Repossession numbers escalate in sub-prime backlash

According to research by the BBC more than half of the repossession orders in the UK are brought by sub-prime lenders, this despite the fact that the sub-prime sector accounts for just 6 per cent of the UK mortgage market.

Sub-prime lenders would argue that the proportion of defaults amongst their customers would inevitably be higher than the general market but the degree to which the sub-prime sector dominates the survey is still surprising. Interestingly, the research found that over 10 per cent of the cases were brought by just two sub-prime lenders, Southern Pacific Mortgage Limited and Preferred Mortgages, both owned by Lehman Brothers, a US investment bank. GE Money and GMAC-RFC also featured heavily, both were named in over a hundred cases.

It should be stressed that very few of these cases actually end in repossession; many are resolved by borrowers selling their house to meet payments or with some form of settlement. Nonetheless it does appear that sub-prime lenders are taking a slightly more aggressive approach to repossessions. Indeed, a previous study, again conducted by the BBC, at the start of 2007 which contained a CAB report claiming that sub-prime lenders are typically less inclined to negotiate with defaulting borrowers.

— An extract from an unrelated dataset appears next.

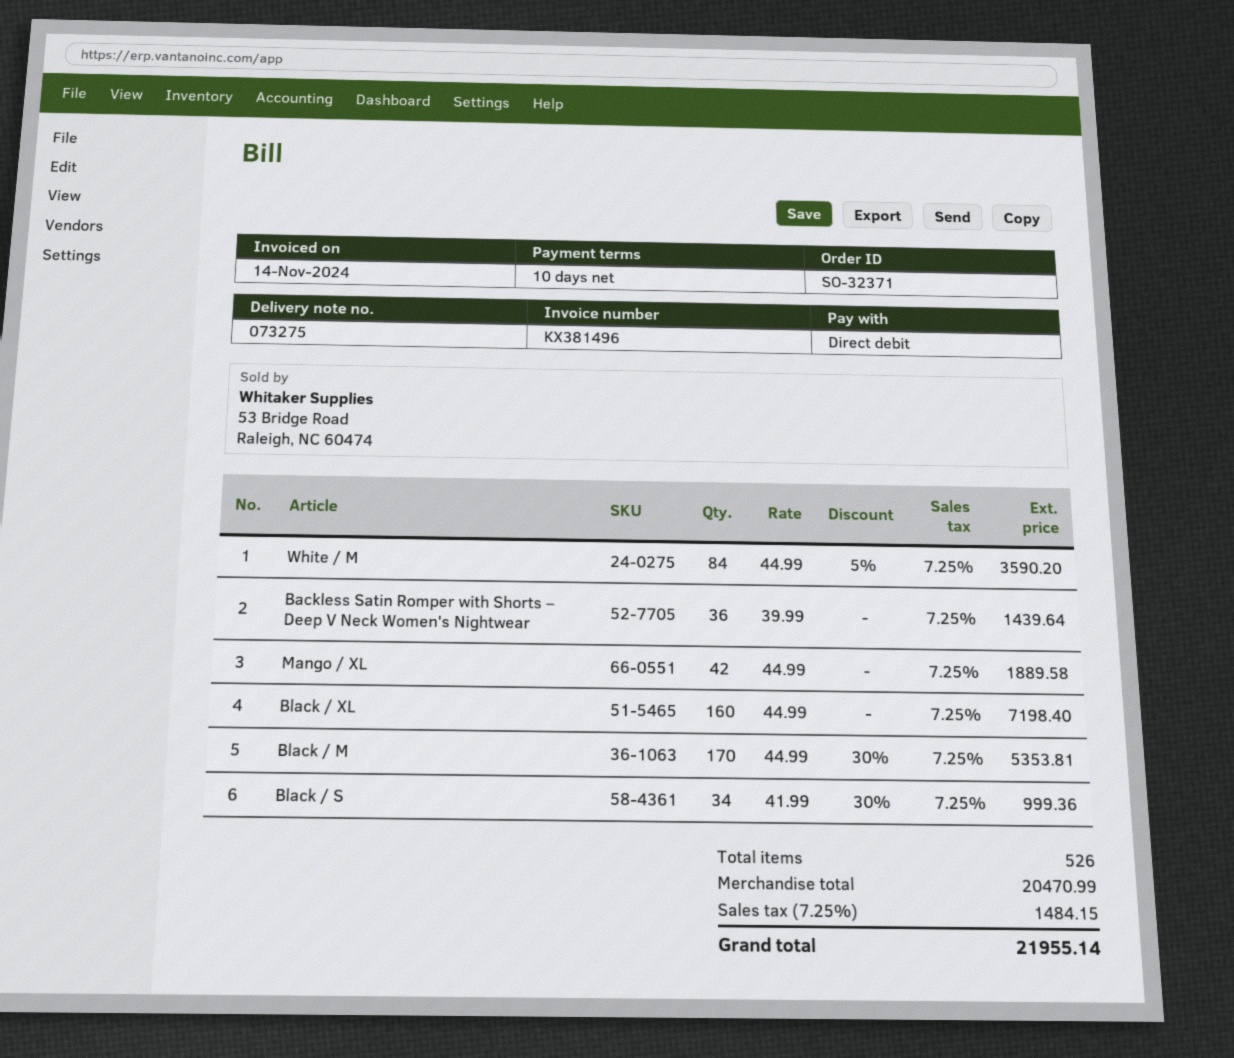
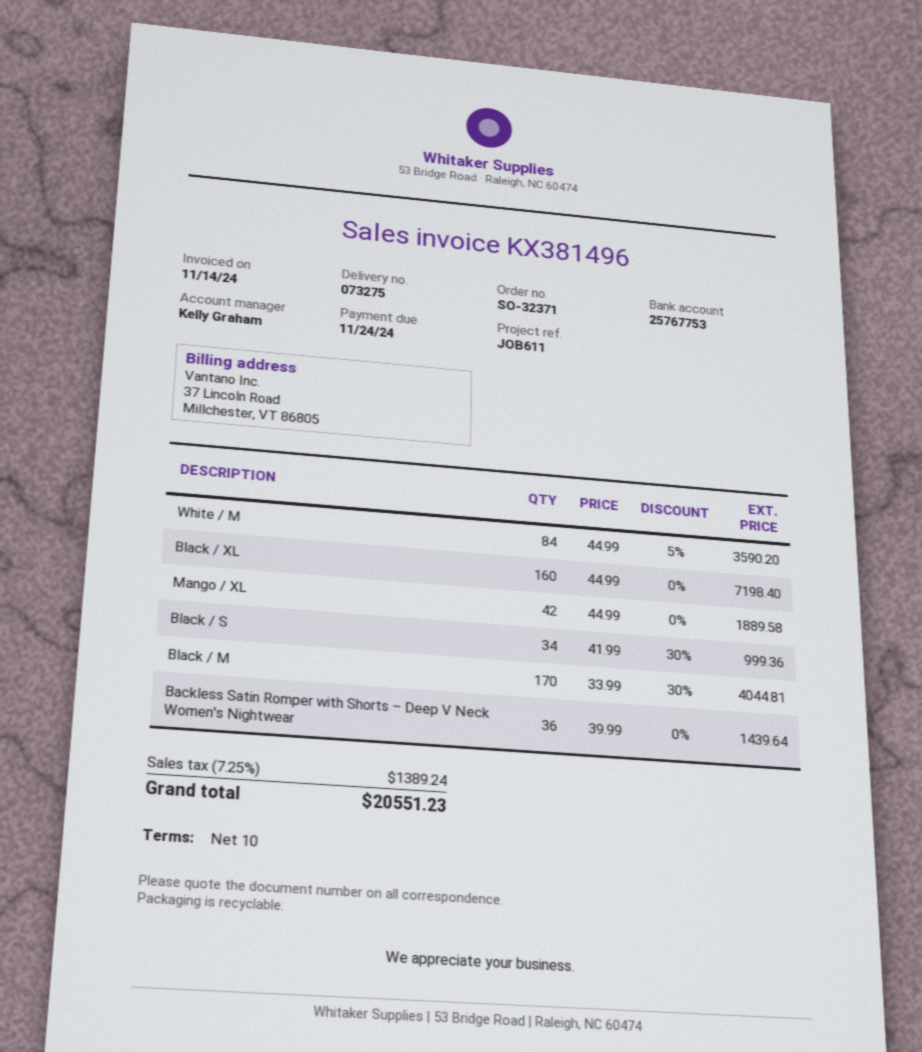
Black / M: 170 x 44.99 - 30% = 5353.81 -> 170 x 33.99 - 30% = 4044.81
tax: 7.25% = 1484.15 -> 7.25% = 1389.24
total: 21955.14 -> 20551.23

The BBC report follows last week’s figures that showed actual repossessions rose to their highest level in eight years in 2007 and adds to the air of pessimism that has immersed the property market in the wake of the credit crunch. With many predicting that 2008 will see a general economic slowdown it is also likely that even more homeowners will struggle to meet their repayments, a worry that seems all the more probable given that according to the FSA as many as 1.4 million homeowners will be looking at higher payments (an average increase of £210 a month, that’s a far from insubstantial £2,520 extra over the course of a year) this year when their fixed rate deals end. The question presents itself: is this the year when our unrealistic borrowing habits bite back.

According to the FSA there are three main factors that could be used to indicate which homeowners are most at risk:
  • Longer than usual mortgage terms (e.g. 30+ years) are thought to be riskier.
  • High loan to value ratios are a worrying sign.
  • A high loan to income ratio is similarly indicative of potential difficulties ahead – lenders have offered as high as six or seven times income to borrowers in the past.

With the possibility of trying times lying ahead in the property market it’s important that you don’t overstretch yourself and to ensure that your mortgage is competitive; consult best buy tables on sites like Motley Fool mortgages and consider what sort of deal would work best for you given the likelihood of impending rate cuts – tracker mortgages have had a surge in popularity for just this reason but don’t necessarily rule out fixed rate mortgages – there are some competitive deals out there at the moment and a fixed deal will always offer a degree of added security.